Michael Carilli
Michael Carilli Skeleton for modular tests
Latest commit b7025fc Sep 14, 2018

README.md

amp: Automatic Mixed Precision

amp is an experimental tool to enable mixed precision training in PyTorch with extreme simplicity and overall numerical safety. It does so by employing a whitelist / blacklist model:

  • Any function on the whitelist casts its input arguments to fp16. These are functions like torch.conv2d that can take advantage of TensorCore execution.
  • Any function on the blacklist casts its input arguments to fp32. These are functions like torch.exp or loss functions that have trouble with the numerical properties of fp16.
  • Any other function passes along its input types to its outputs.
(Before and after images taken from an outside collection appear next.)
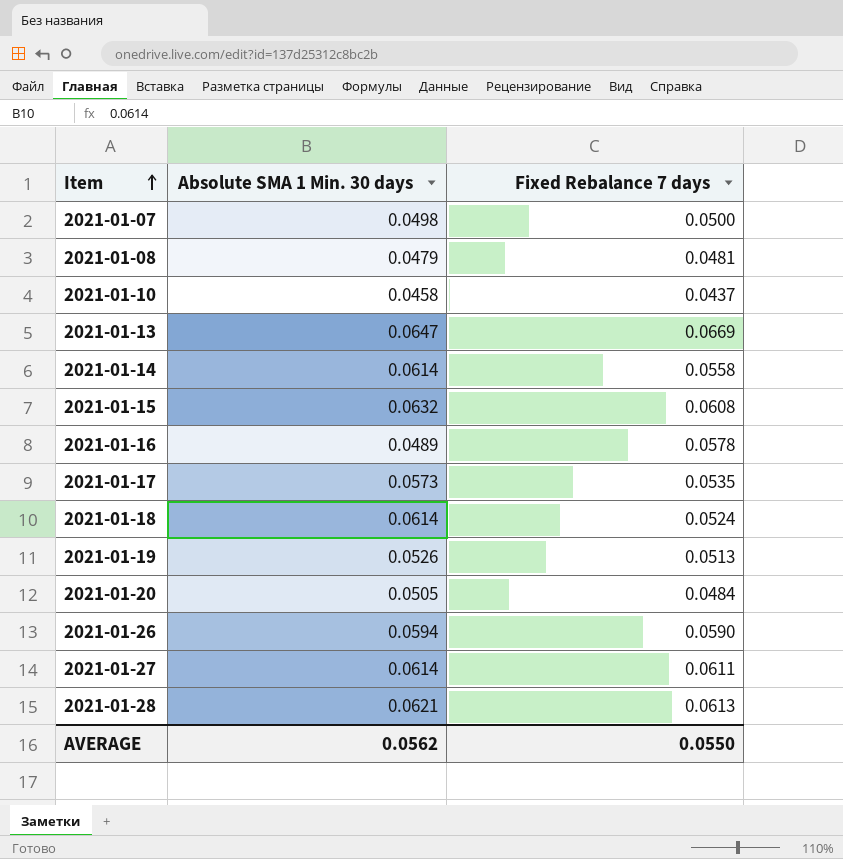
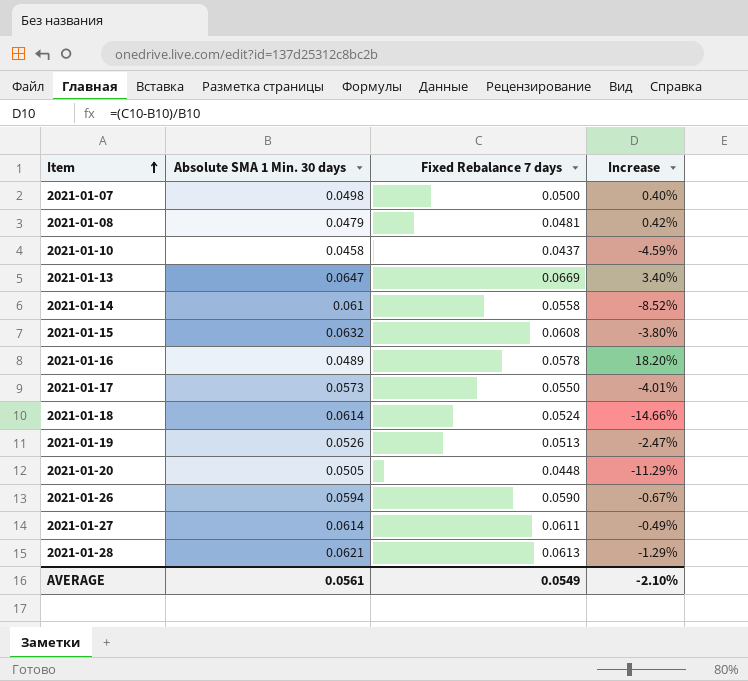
column Increase | formula: none -> ([Fixed Rebalance 7 days] - [Absolute SMA 1 Min. 30 days]) / [Absolute SMA 1 Min. 30 days]
2021-01-14 | Absolute SMA 1 Min. 30 days: 0.0614 -> 0.061
2021-01-17 | Fixed Rebalance 7 days: 0.0535 -> 0.0550
2021-01-20 | Fixed Rebalance 7 days: 0.0484 -> 0.0448
AVERAGE | Absolute SMA 1 Min. 30 days: 0.0562 -> 0.0561
AVERAGE | Fixed Rebalance 7 days: 0.0550 -> 0.0549

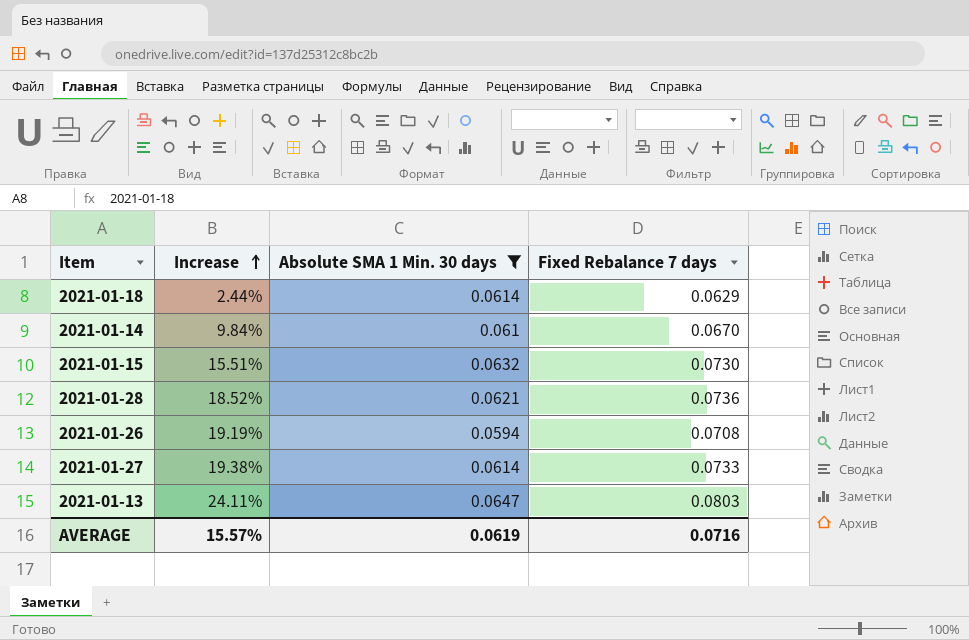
filter: none -> Absolute SMA 1 Min. 30 days >= 0.0594
row order: Item ascending -> Increase ascending
column Increase | position: 4 -> 2
2021-01-18 | Increase: -14.66% -> 2.44%
2021-01-18 | Fixed Rebalance 7 days: 0.0524 -> 0.0629
2021-01-14 | Increase: -8.52% -> 9.84%
2021-01-14 | Fixed Rebalance 7 days: 0.0558 -> 0.0670
2021-01-15 | Increase: -3.80% -> 15.51%
2021-01-15 | Fixed Rebalance 7 days: 0.0608 -> 0.0730
2021-01-28 | Increase: -1.29% -> 18.52%
2021-01-28 | Fixed Rebalance 7 days: 0.0613 -> 0.0736
2021-01-26 | Increase: -0.67% -> 19.19%
2021-01-26 | Fixed Rebalance 7 days: 0.0590 -> 0.0708
2021-01-27 | Increase: -0.49% -> 19.38%
2021-01-27 | Fixed Rebalance 7 days: 0.0611 -> 0.0733
2021-01-13 | Increase: 3.40% -> 24.11%
2021-01-13 | Fixed Rebalance 7 days: 0.0669 -> 0.0803
AVERAGE | Increase: -2.10% -> 15.57%
AVERAGE | Absolute SMA 1 Min. 30 days: 0.0561 -> 0.0619
AVERAGE | Fixed Rebalance 7 days: 0.0549 -> 0.0716

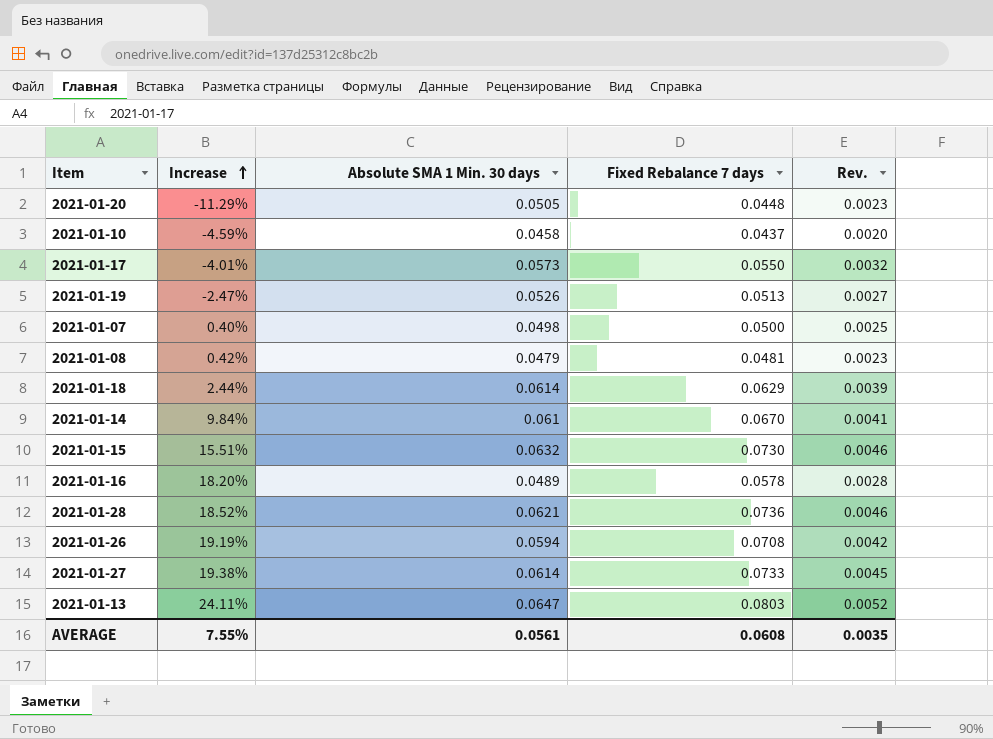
filter: Absolute SMA 1 Min. 30 days >= 0.0594 -> none
column Rev. | formula: none -> [Absolute SMA 1 Min. 30 days] * [Fixed Rebalance 7 days]
AVERAGE | Increase: 15.57% -> 7.55%
AVERAGE | Absolute SMA 1 Min. 30 days: 0.0619 -> 0.0561
AVERAGE | Fixed Rebalance 7 days: 0.0716 -> 0.0608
Care is taken so that multi-argument functions or methods (e.g. torch.tensor.__add__) can handle mixed type inputs. They simply promote all inputs to have the widest type of any input.

The PyTorch hooks that enable the necessary casts are at the low-level functional interface to PyTorch, so even custom layers will work with amp, so long as they are built out of PyTorch functions and methods.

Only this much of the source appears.